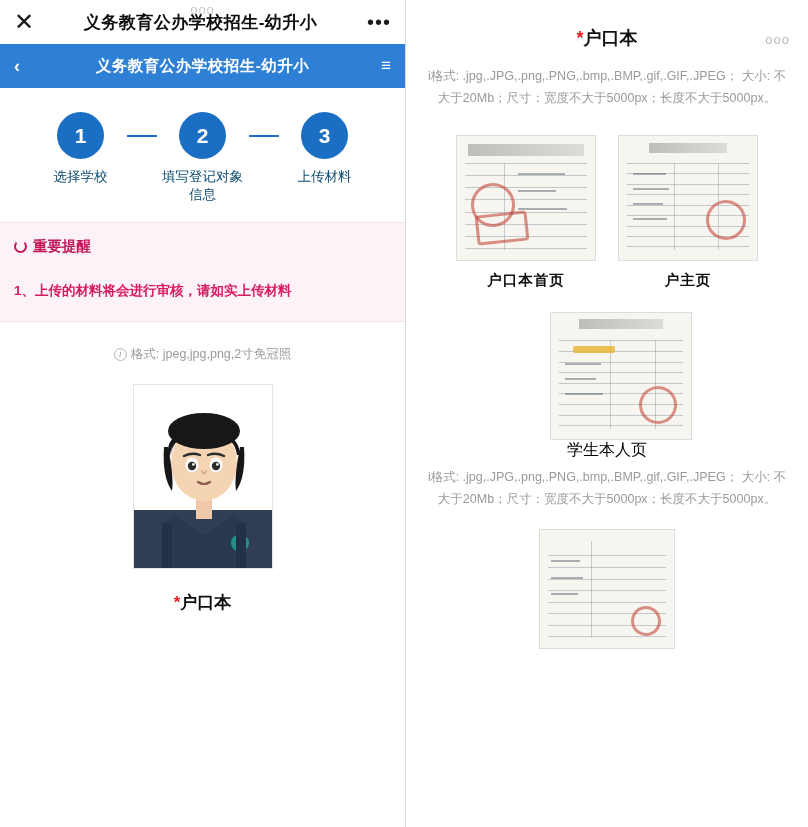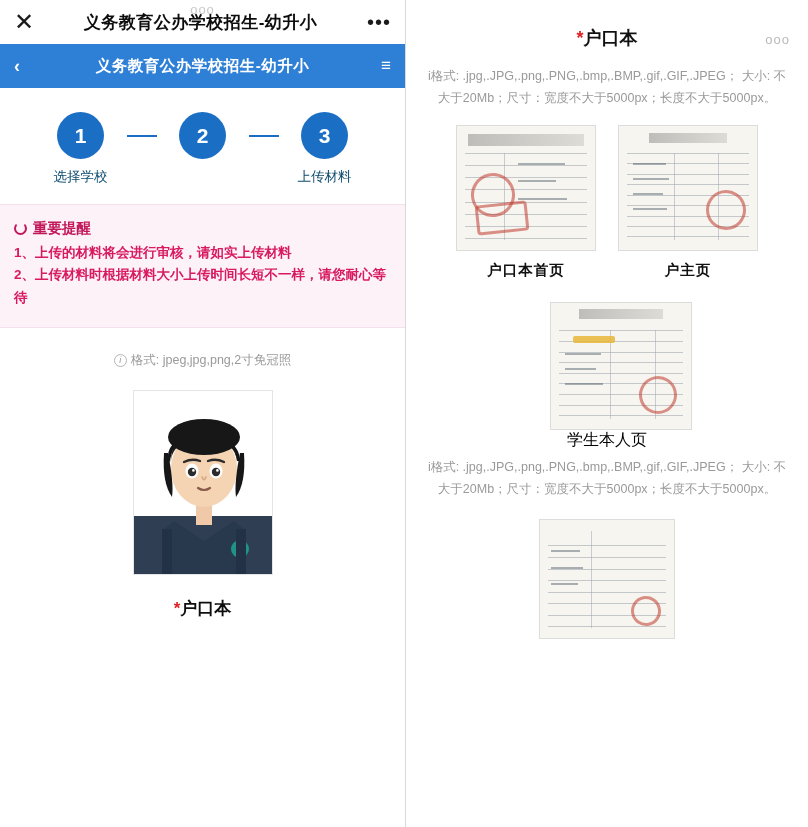--- a/index.html
+++ b/index.html
@@ -173,6 +173,7 @@
       <div class="step-line"></div>
       <div class="step">
         <div class="bubble">2</div>
+        <div class="lbl">填写登记对象信息</div>
       </div>
       <div class="step-line"></div>
       <div class="step">

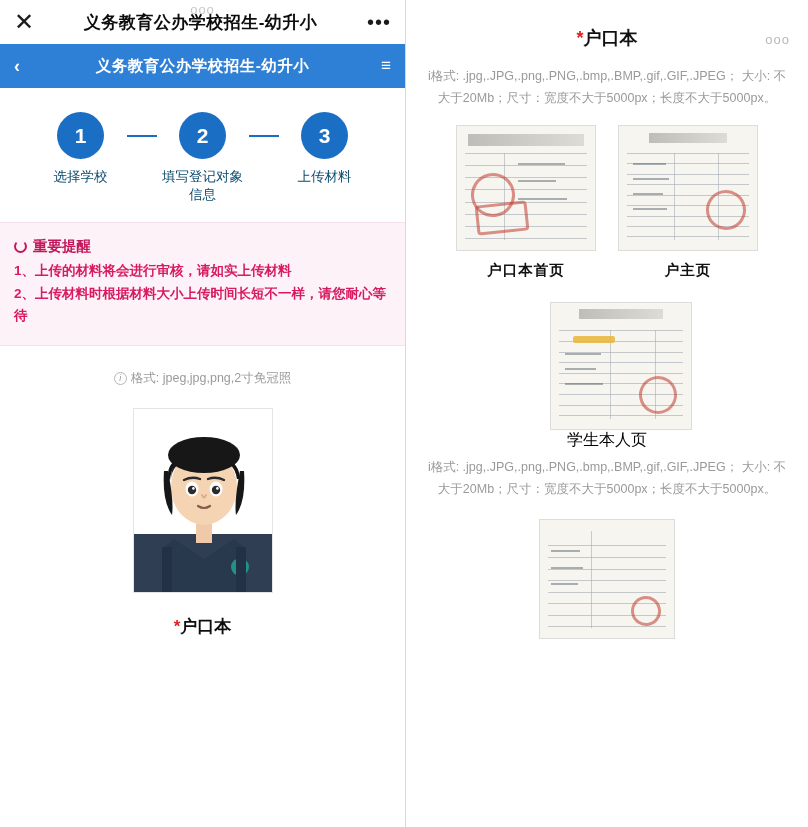--- a/index.html
+++ b/index.html
@@ -66,7 +66,7 @@
   }
   .notice-head {
     display: flex; align-items: center; gap: 6px;
-    font-size: 14.5px; font-weight: 700; color: #c2185b; margin-bottom: 4px;
+    font-size: 14.5px; font-weight: 700; color: #c2185b; margin-bottom: 24px;
   }
   .notice-head .ring {
     display: inline-block; width: 13px; height: 13px; border: 2px solid #c2185b;

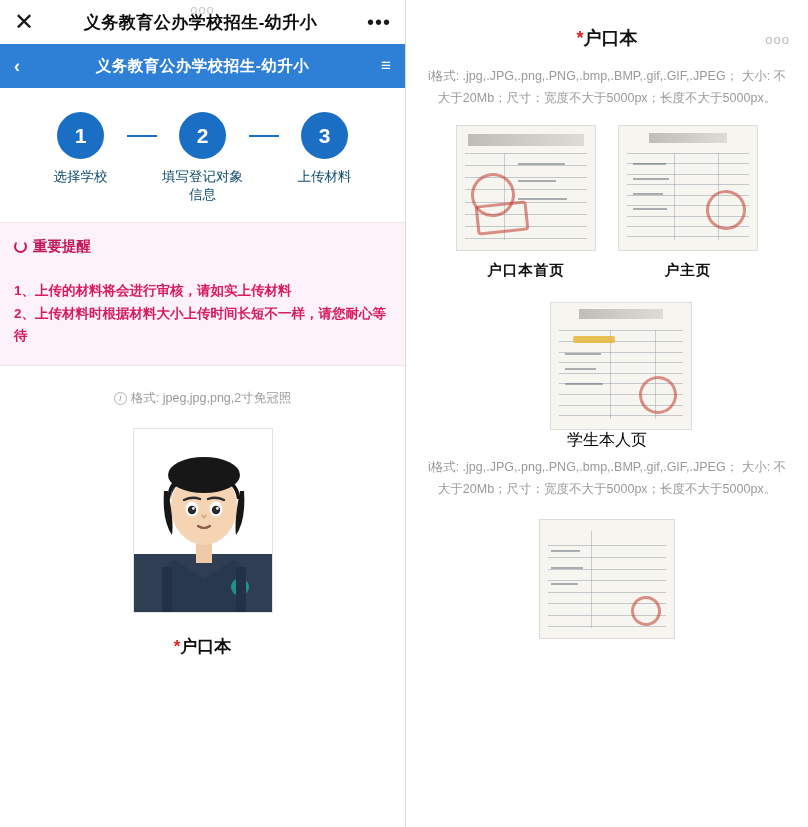--- a/index.html
+++ b/index.html
@@ -109,7 +109,7 @@
   .r-dots {
     position: absolute; right: 4px; top: 32px; color: #b9b9b9; font-size: 13px; letter-spacing: 1px;
   }
-  .doc-row { display: flex; justify-content: center; gap: 22px; margin-top: 15px; }
+  .doc-row { display: flex; justify-content: center; gap: 22px; margin-top: 25px; }
   .doc { width: 140px; text-align: center; }
   .doc .img {
     width: 140px; height: 126px; border: 1px solid #dcdcdc; background: #f6f4ef; position: relative; overflow: hidden;

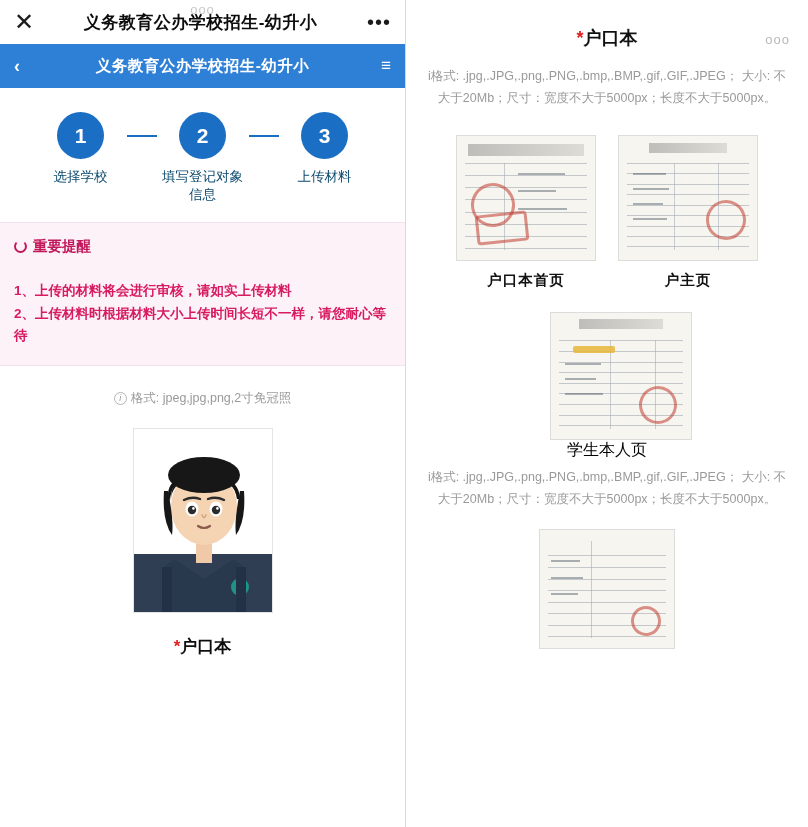--- a/index.html
+++ b/index.html
@@ -188,7 +188,6 @@
         <span>重要提醒</span>
       </div>
       <div class="notice-line">1、上传的材料将会进行审核，请如实上传材料</div>
-      <div class="notice-line">2、上传材料时根据材料大小上传时间长短不一样，请您耐心等待</div>
     </div>
 
     <div class="section">

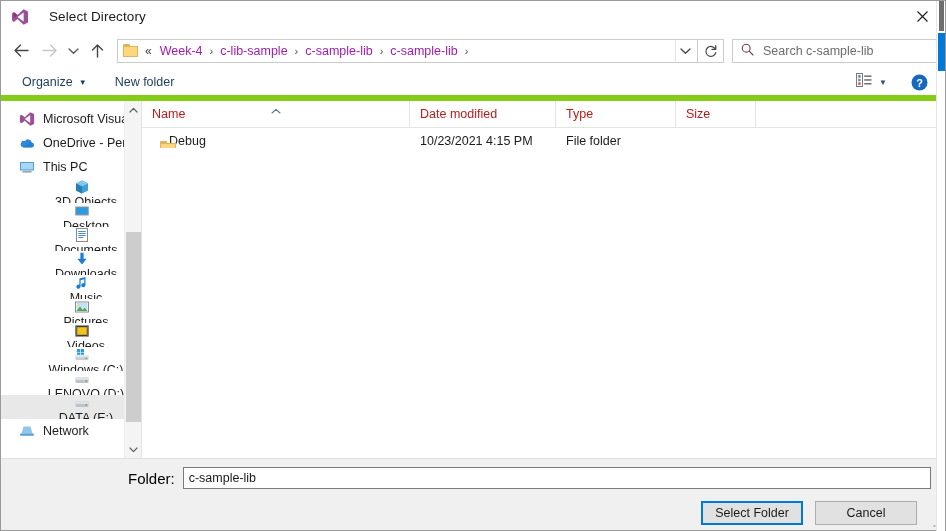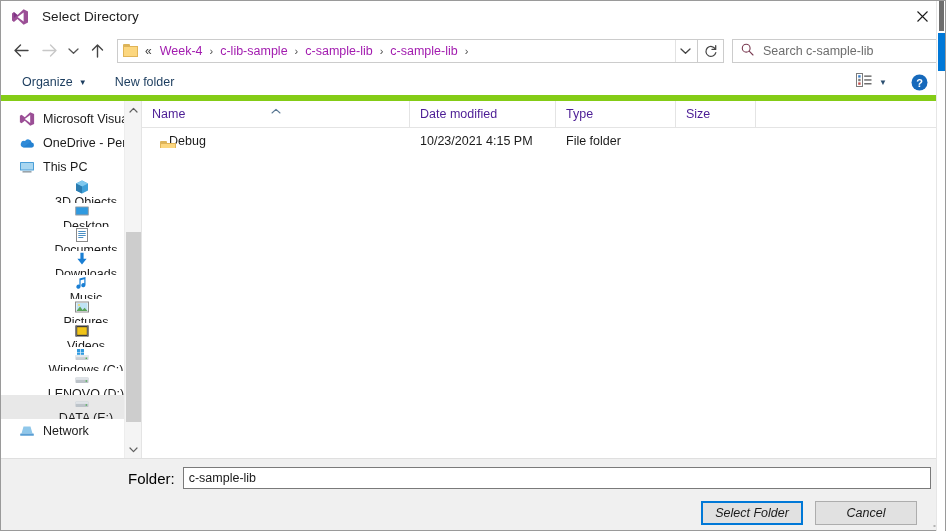--- a/index.html
+++ b/index.html
@@ -26,7 +26,7 @@
   }
   .app-icon { width: 18px; height: 18px; margin-left: 10px; position: relative; flex: 0 0 18px; }
   .title-text {
-    margin-left: 13px; font-size: 13.5px; color: #1b1b1b;
+    margin-left: 20px; font-size: 13.5px; color: #1b1b1b;
     letter-spacing: .1px;
   }
   .close-btn {

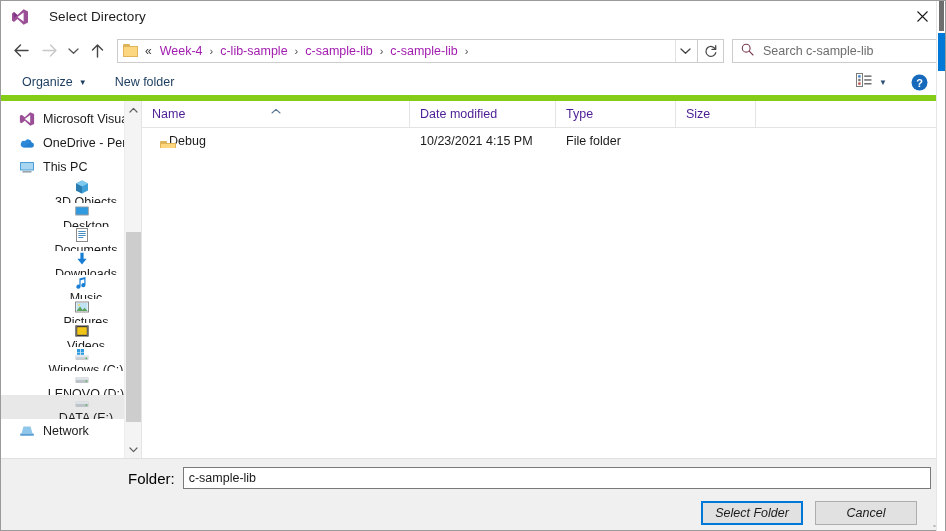--- a/index.html
+++ b/index.html
@@ -149,7 +149,7 @@
   .colhead { height: 27px; flex: 0 0 27px; display: flex; position: relative; border-bottom: 1px solid #e4e4e4; }
   .col {
     display: flex; align-items: center;
-    font-size: 12.5px; color: #4c1d95;
+    font-size: 12.5px; color: #b91c1c;
     padding-left: 10px; position: relative;
     border-right: 1px solid #e4e4e4;
     cursor: default; overflow: hidden; white-space: nowrap;

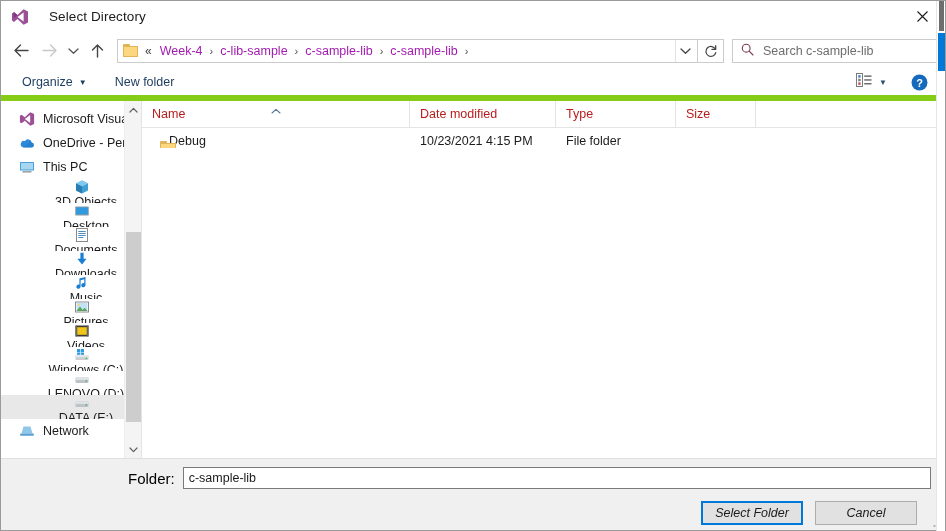--- a/index.html
+++ b/index.html
@@ -194,7 +194,7 @@
   }
   .btn-row {
     display: flex; justify-content: flex-end; align-items: center;
-    gap: 12px; padding: 12px 28px 0 0; font-style: italic;
+    gap: 12px; padding: 12px 28px 0 0;
   }
   .btn {
     width: 102px; height: 24px;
################
[What you should do]
Could you repeat all of the entries exactly, without the pictures?

[Written response]
--- a/index.html
+++ b/index.html
@@ -173,6 +173,7 @@
       <div class="step-line"></div>
       <div class="step">
         <div class="bubble">2</div>
+        <div class="lbl">填写登记对象信息</div>
       </div>
       <div class="step-line"></div>
       <div class="step">

--- a/index.html
+++ b/index.html
@@ -66,7 +66,7 @@
   }
   .notice-head {
     display: flex; align-items: center; gap: 6px;
-    font-size: 14.5px; font-weight: 700; color: #c2185b; margin-bottom: 4px;
+    font-size: 14.5px; font-weight: 700; color: #c2185b; margin-bottom: 24px;
   }
   .notice-head .ring {
     display: inline-block; width: 13px; height: 13px; border: 2px solid #c2185b;

--- a/index.html
+++ b/index.html
@@ -109,7 +109,7 @@
   .r-dots {
     position: absolute; right: 4px; top: 32px; color: #b9b9b9; font-size: 13px; letter-spacing: 1px;
   }
-  .doc-row { display: flex; justify-content: center; gap: 22px; margin-top: 15px; }
+  .doc-row { display: flex; justify-content: center; gap: 22px; margin-top: 25px; }
   .doc { width: 140px; text-align: center; }
   .doc .img {
     width: 140px; height: 126px; border: 1px solid #dcdcdc; background: #f6f4ef; position: relative; overflow: hidden;

--- a/index.html
+++ b/index.html
@@ -188,7 +188,6 @@
         <span>重要提醒</span>
       </div>
       <div class="notice-line">1、上传的材料将会进行审核，请如实上传材料</div>
-      <div class="notice-line">2、上传材料时根据材料大小上传时间长短不一样，请您耐心等待</div>
     </div>
 
     <div class="section">

--- a/index.html
+++ b/index.html
@@ -26,7 +26,7 @@
   }
   .app-icon { width: 18px; height: 18px; margin-left: 10px; position: relative; flex: 0 0 18px; }
   .title-text {
-    margin-left: 13px; font-size: 13.5px; color: #1b1b1b;
+    margin-left: 20px; font-size: 13.5px; color: #1b1b1b;
     letter-spacing: .1px;
   }
   .close-btn {

--- a/index.html
+++ b/index.html
@@ -149,7 +149,7 @@
   .colhead { height: 27px; flex: 0 0 27px; display: flex; position: relative; border-bottom: 1px solid #e4e4e4; }
   .col {
     display: flex; align-items: center;
-    font-size: 12.5px; color: #4c1d95;
+    font-size: 12.5px; color: #b91c1c;
     padding-left: 10px; position: relative;
     border-right: 1px solid #e4e4e4;
     cursor: default; overflow: hidden; white-space: nowrap;

--- a/index.html
+++ b/index.html
@@ -194,7 +194,7 @@
   }
   .btn-row {
     display: flex; justify-content: flex-end; align-items: center;
-    gap: 12px; padding: 12px 28px 0 0; font-style: italic;
+    gap: 12px; padding: 12px 28px 0 0;
   }
   .btn {
     width: 102px; height: 24px;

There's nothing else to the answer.